A second Piers Sellers prize for exceptional PhD research by a University of Leeds student was awarded to Ross Gillard for his publications relating to the politics of climate and energy during austerity in the UK, 2006-2016.

Prof Jouni Paavola, of the School of Earth and Environment, who nominated Ross Gillard, referred to his “remarkable potential”, describing him as “an exceptional postgraduate research student, clearly the best of about 20 research students I have supervised during my career.

“He has produced an outstanding publication track record, which attests his high academic calibre and the career progress prospects he has.”

Tributes to Piers Sellers, who died on 23 December 2016 from pancreatic cancer, were paid at the awards ceremony, with reflections by Dr Wolfgang Beurmann, a former colleague of Piers Sellers.

Dr Sellers, a University of Leeds alumnus who went on to join NASA’s astronaut corps, made three space missions helping to construct the International Space Station. In 2011 he took on the leadership of Goddard’s Sciences and Exploration Directorate and Earth Sciences Division, which he led until his death at 61.
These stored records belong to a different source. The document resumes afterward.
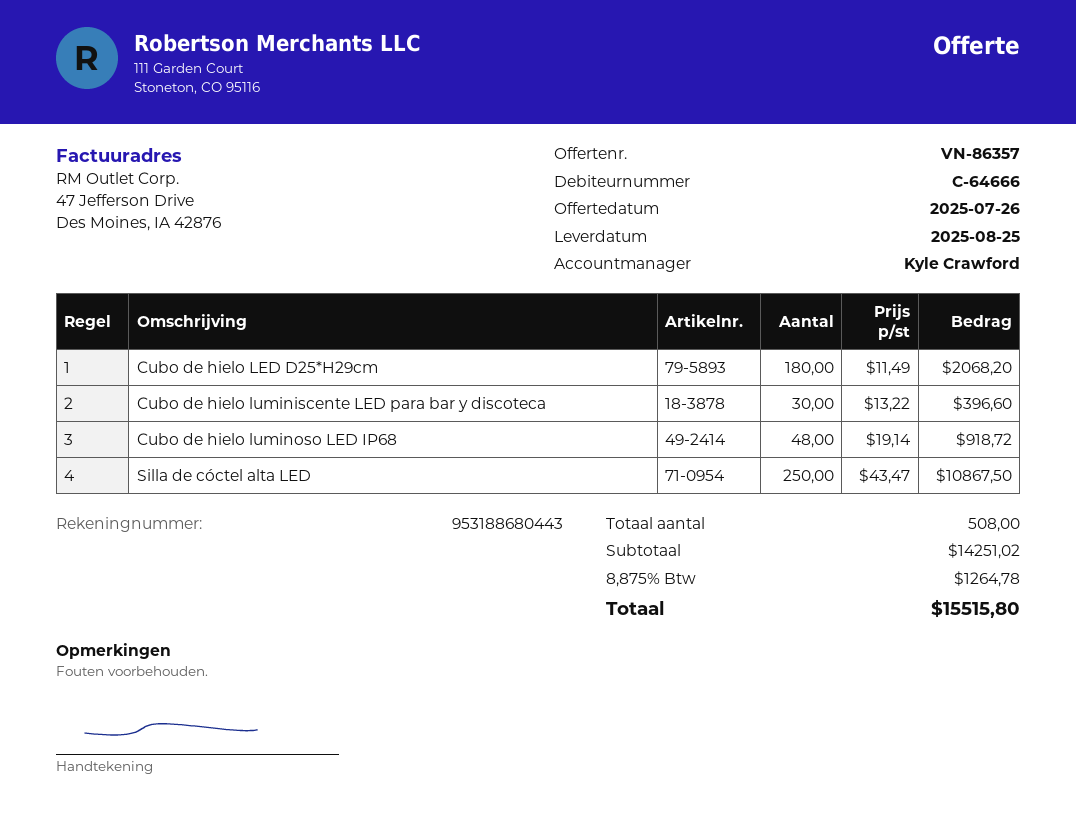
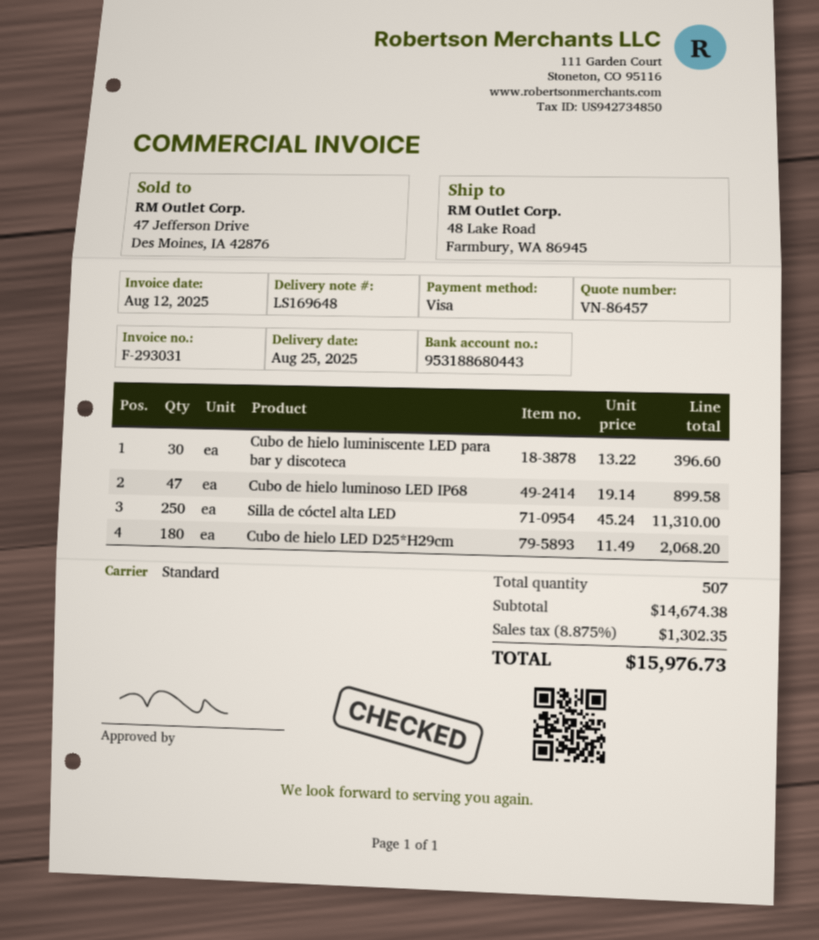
quote number: VN-86357 -> VN-86457
Cubo de hielo luminoso LED IP68: 48 x 19.14 = 918.72 -> 47 x 19.14 = 899.58
Silla de cóctel alta LED: 250 x 43.47 = 10867.50 -> 250 x 45.24 = 11310.00
total quantity: 508 -> 507
subtotal: 14251.02 -> 14674.38
tax: 8.875% = 1264.78 -> 8.875% = 1302.35
total: 15515.80 -> 15976.73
His contribution to climate science was fundamental, developing a Simple Biosphere Model that was the first to realistically simulate the interaction of global photosynthesis and the Earth’s climate.

The Piers Sellers Prizes are sponsored by the University of Leeds alumni Footsteps Fund and the Priestley International Centre for Climate. They were launched in 2016 and Sellers, then too unwell to attend, sent a congratulatory video, reflecting on his time at Leeds.

“I owe this place and all the people living and working here a lot. …and I’m absolutely delighted to be helping out with boosting this new prize” he said. “I am confident that Leeds will be a strong player in the climate science business in the critical decades before us…and the new, well-named Priestley Centre will be at the heart of this effort.”